A classic Paul Simon song for scribes to hum when covering religious freedom issues

"Still a man hears what he wants to hear, and disregards the rest."  

Paul Simon included that line in his emotionally moving song, "The Boxer." The words have long rung true for me.

These days, I find them particularly relevant when thinking about religious freedom issues -- both domestic and international -- and much of what journalists write about them.

Which is to say that too often, respect for religious freedom comes down to whose ox is being gored.

On the domestic front, Simon's words spring to mind when reading many of the stories written about the successful -- for the moment, at least -- Standing Rock Sioux protest against the Dakota Access oil pipeline.

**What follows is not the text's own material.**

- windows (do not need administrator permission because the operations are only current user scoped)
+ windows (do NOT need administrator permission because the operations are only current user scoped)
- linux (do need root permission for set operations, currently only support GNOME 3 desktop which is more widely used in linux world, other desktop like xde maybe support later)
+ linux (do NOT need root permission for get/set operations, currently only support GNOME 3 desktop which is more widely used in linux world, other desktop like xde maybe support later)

His words also seem blindingly appropriate when considering these two international stories, one from Indonesia and one from China's ethnic Tibetan region, both published by The New York Times.

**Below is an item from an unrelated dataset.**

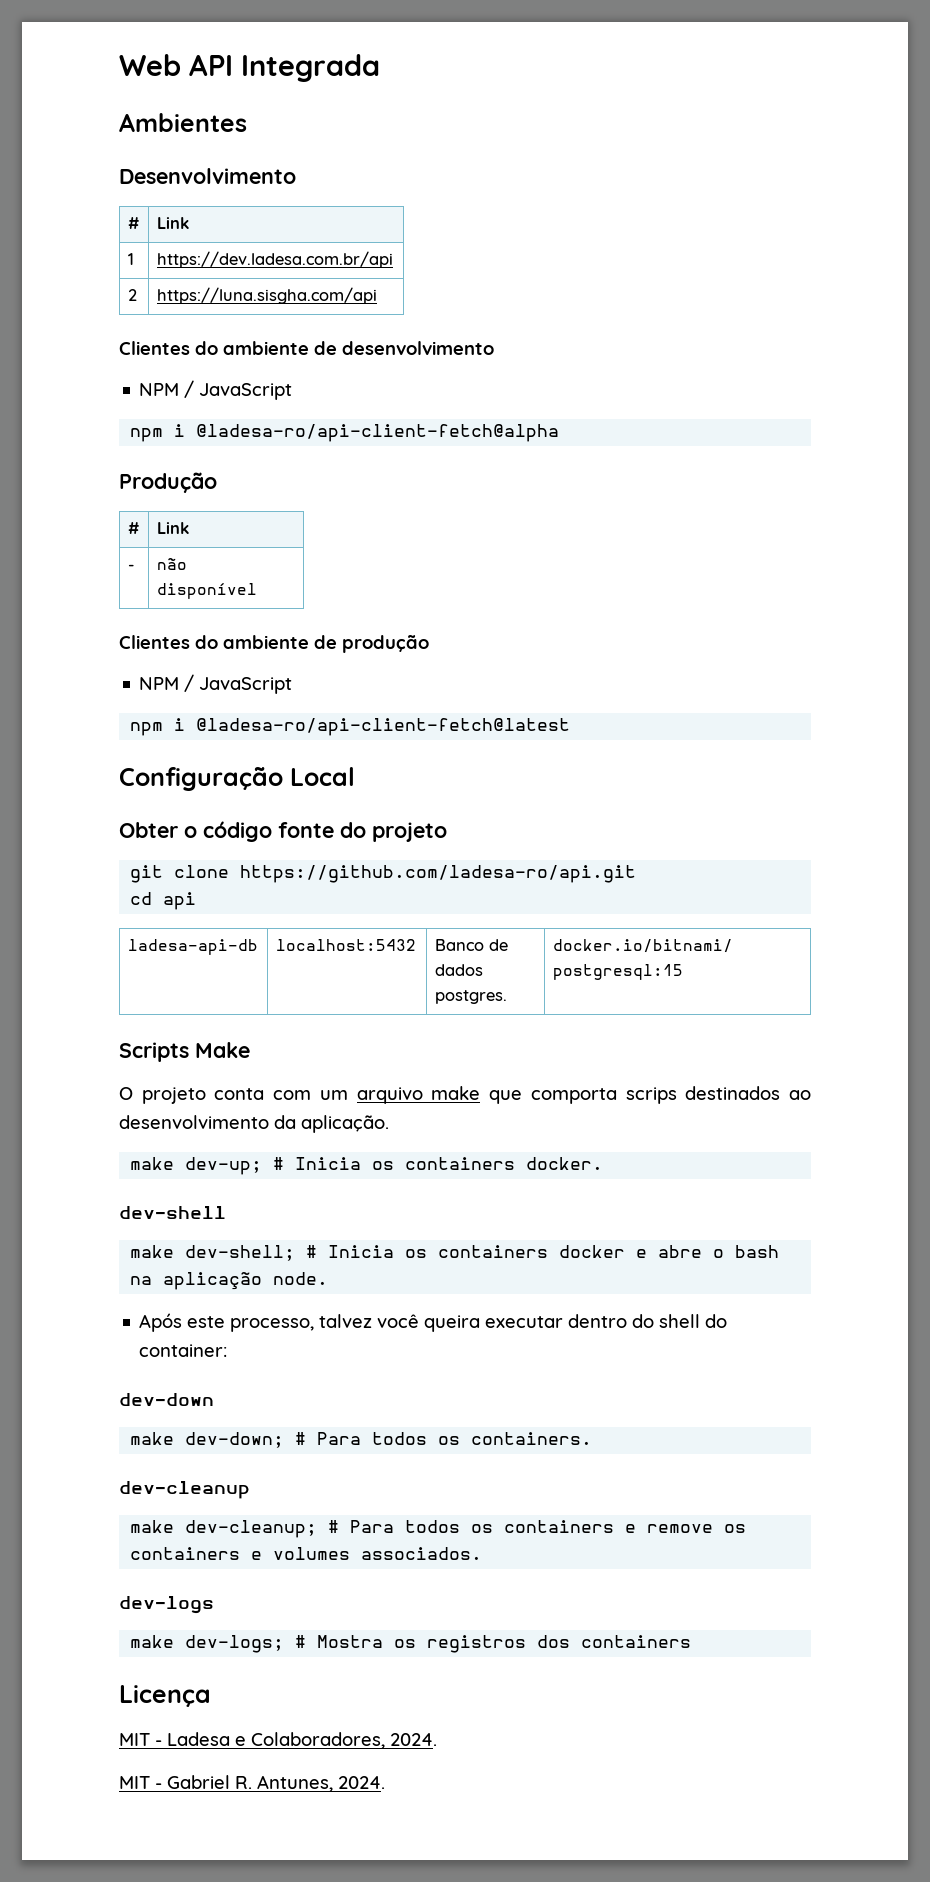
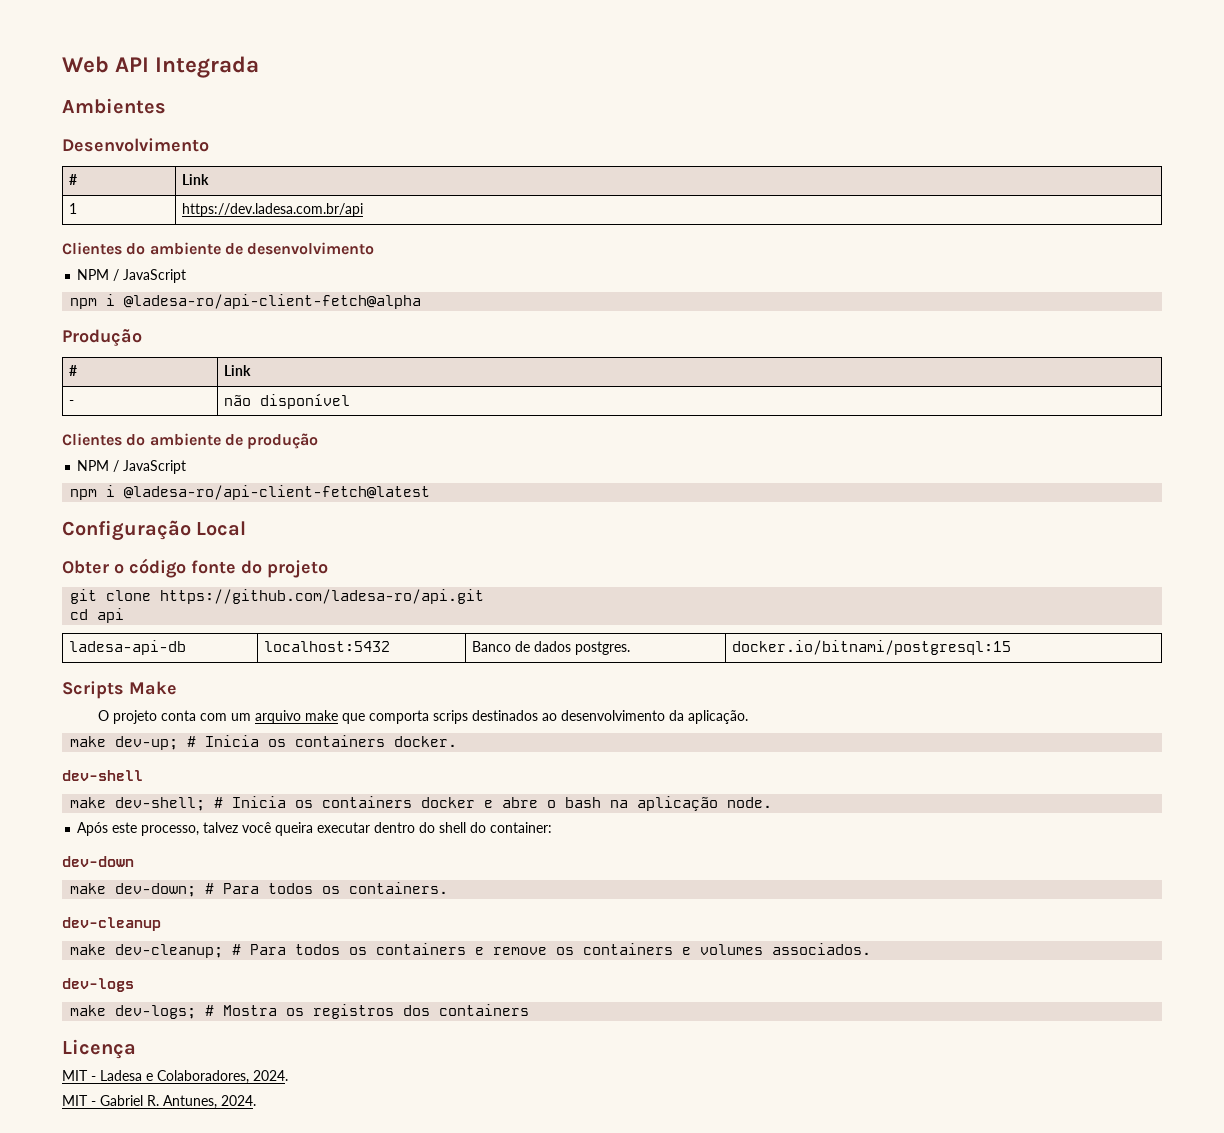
- 2 | https://luna.sisgha.com/api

Please read both stories to better understand this post and to keep me from having to stuff this column with critical but wordy explanatory background -- as might have been necessary in the long-ago world of pre-links journalism. It's a new world. Make use of the links. The photos accompanying both stories alone are worth your time.

Click here for the Indonesia story. And click here for the China story.

Notice how sympathetic both stories are toward the religious and social views of the indigenous tribe, in the Indonesian case, and toward Tibetan Buddhism, in the China story.